Deregulation became more explicit in the 2003–2005 “smart regulation” reform initiative, and once more it was tied to international co-operation. The second recommendation of the 2004 External Advisory Committee on Smart Regulation was that “the federal government should review and adopt international approaches wherever possible” and “limit the number of specific Canadian regulatory requirements.”[vi] Unique Canadian regulations “may be appropriate,” the committee added, when there is no commonly agreed upon international or North American standard, or the regulatory processes or decisions of a trading partner do not “meet Canadian policy objectives.”[vii]

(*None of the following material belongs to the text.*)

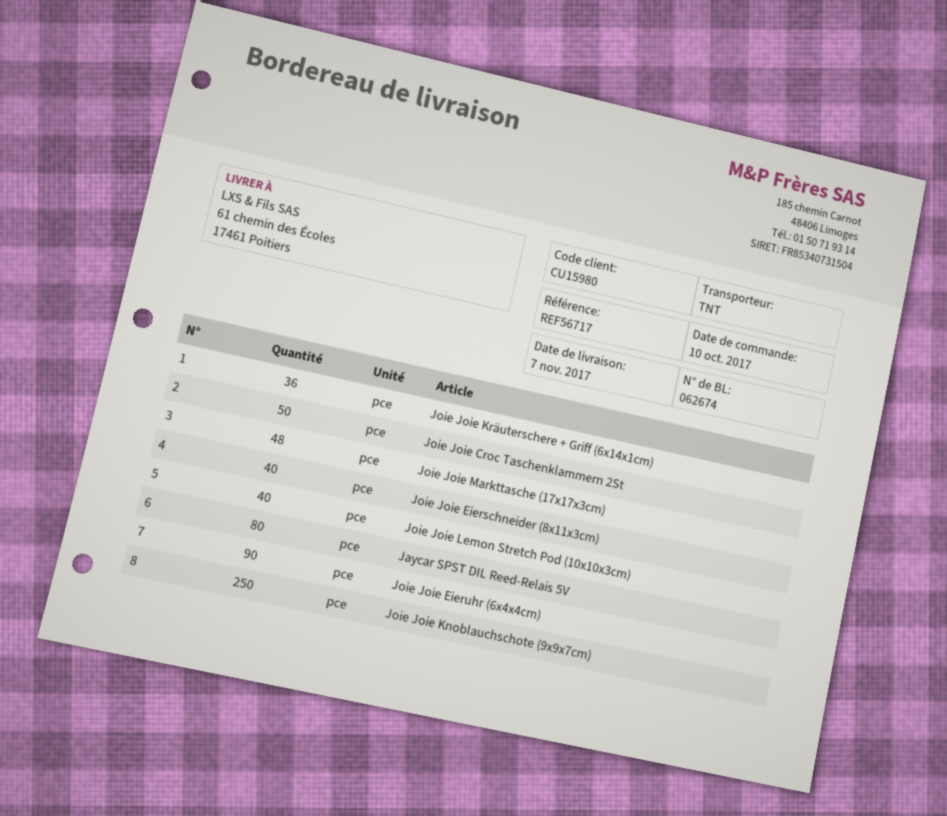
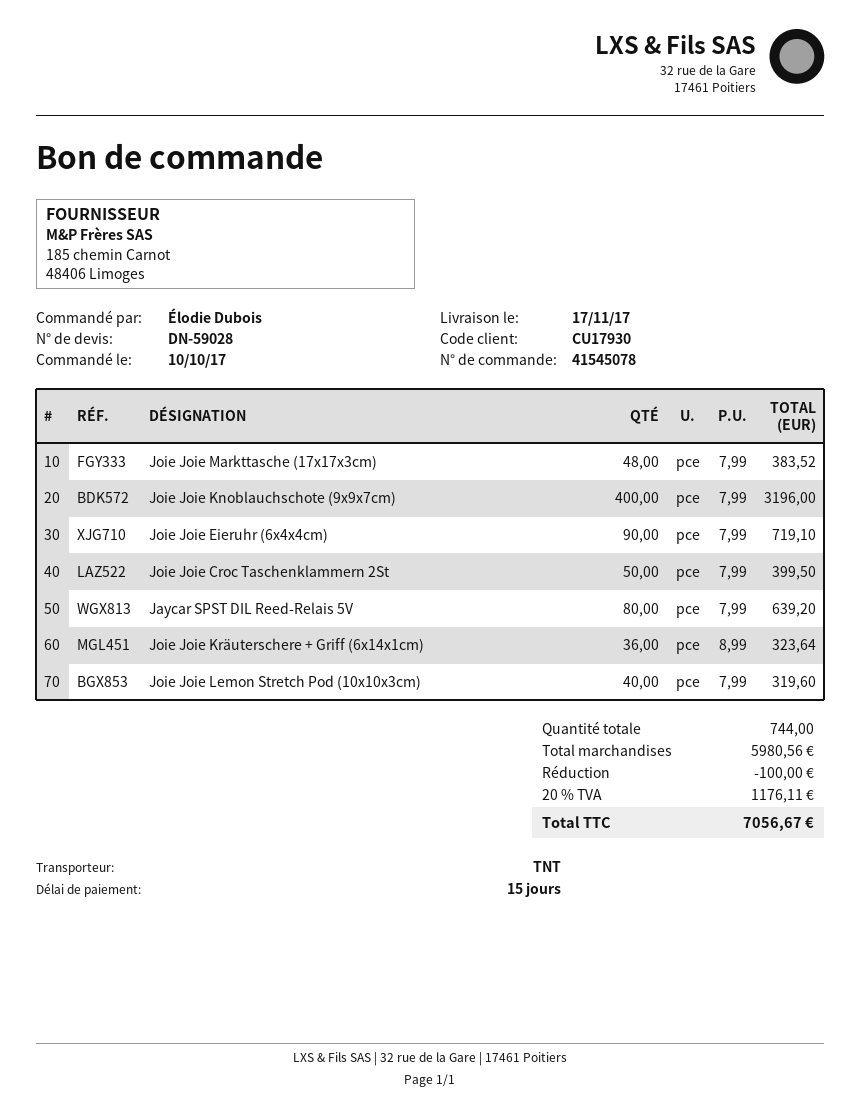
delivery date: 2017-11-07 -> 2017-11-17
customer number: CU15980 -> CU17930
Joie Joie Eierschneider (8x11x3cm): 40 -> none
Joie Joie Knoblauchschote (9x9x7cm): 250 -> 400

There was no space here for Canada to move more quickly than its trade partners to protect the public interest where precaution would advise it; the fourth recommendation of the smart regulation committee even qualifies that should Canadian-specific rules be applied, regulators should first assess “alternative instruments for meeting policy objectives (e.g. voluntary measures, information strategies).”[viii] At heart, “smart regulation” was about prioritizing business innovation, and the introduction and cross-border trade in “novel” products whose safety would be tested on the market, all the while free-riding off foreign (U.S.) regulators.[ix] As a former Canadian industry minister put it in a 2003 speech:

Ottawa’s structure is overwhelmingly oriented towards the interests of Canadian producers, not consumers. Our sectoral departments, from Industry to Agriculture to Natural Resources to the Space Agency and even the granting councils, have producer interests foremost in mind.[x]
Of course, similar forces were at play south of the border. A 2007 CCPA report on Canada-U.S. regulatory co-operation warned of the Bush administration’s “concerted assault” on the U.S. regulatory system: “It has put corporate lobbyists and anti-regulation extremists in charge of regulatory agencies, centralized the regulatory control in the White House, stacked scientific advisory bodies with non-scientists or pro-industry scientists, suppressed or edited agency reports, manipulated regulatory tools, obstructed regulatory processes and slashed enforcement budgets.”[xi]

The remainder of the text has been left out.